Broader Ideas — Beyond the Minimum

Things worth knowing that aren't in the lab code.

Block-grouped framing (LevelDB / RocksDB)

LevelDB pads records into 32 KB blocks and uses a 1-byte type field (FULL, FIRST, MIDDLE, LAST) to handle records that straddle blocks. Benefit: corruption in one block can't propagate; recovery can resync to the next block boundary. Cost: more code, slightly more space.

Group commit, properly

Real systems run a "log writer" goroutine/thread:

clients ──► append to buffer ──► wake writer ──► fsync once ──► broadcast cond var

The writer batches all records that arrived during the previous fsync into the next fsync. Latency stays bounded by (max fsync time) + (one batch fill); throughput scales until you saturate the SSD's IOPS.

`O_DSYNC` vs application-level `fsync`

O_DSYNC makes every write() durable before returning. Removes the need for explicit fsync, but you lose the chance to batch.

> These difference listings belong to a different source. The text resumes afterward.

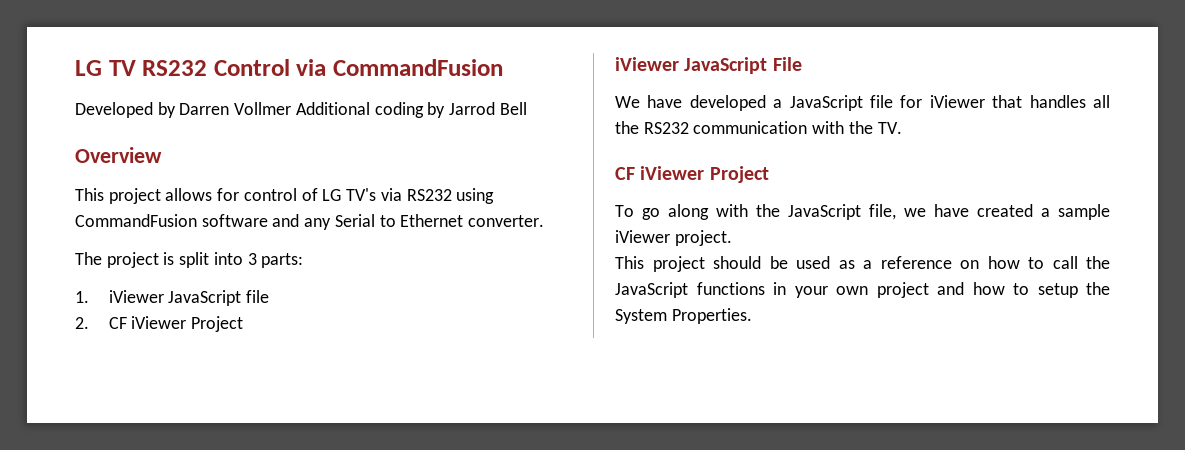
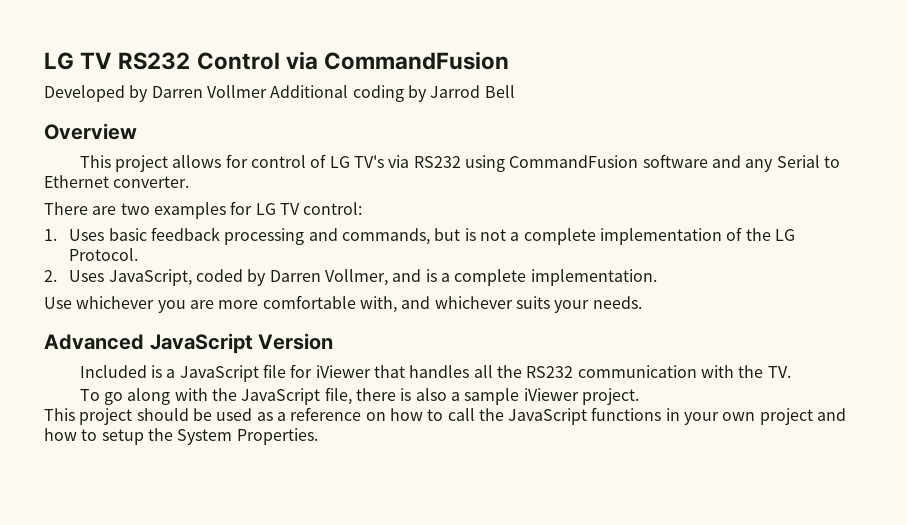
- The project is split into 3 parts:
- 1. iViewer JavaScript file
- 2. CF iViewer Project
- iViewer JavaScript File
- We have developed a JavaScript file for iViewer that handles all the RS232 communication with the TV.
- CF iViewer Project
+ There are two examples for LG TV control:
+ 1. Uses basic feedback processing and commands, but is not a complete implementation of the LG Protocol.
+ 2. Uses JavaScript, coded by Darren Vollmer, and is a complete implementation.
+ Use whichever you are more comfortable with, and whichever suits your needs.
+ Advanced JavaScript Version
+ Included is a JavaScript file for iViewer that handles all the RS232 communication with the TV.
- To go along with the JavaScript file, we have created a sample iViewer project.
+ To go along with the JavaScript file, there is also a sample iViewer project.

Real DBs prefer explicit fsync for that reason.

`sync_file_range` and friends

Linux-only. sync_file_range(fd, off, len, SYNC_FILE_RANGE_WRITE) flushes only a byte range. PostgreSQL uses this for "lazy" checkpoints to avoid stalling on huge fsyncs. Doesn't sync metadata, so still need a final fsync.

Pre-allocation & fallocate

For predictable I/O, pre-allocate the next WAL segment with fallocate(FALLOC_FL_ZERO_RANGE | FALLOC_FL_KEEP_SIZE). This avoids metadata updates on each grow and gives the FS a contiguous extent. PostgreSQL pre-zeroes 16 MB segments.

Direct I/O & alignment

O_DIRECT bypasses the page cache; useful when the DB has its own buffer pool. Requires 512 B or 4 KB aligned buffers and offsets. Modern recommendation: prefer io_uring + O_DIRECT over POSIX AIO. Returns in db-21.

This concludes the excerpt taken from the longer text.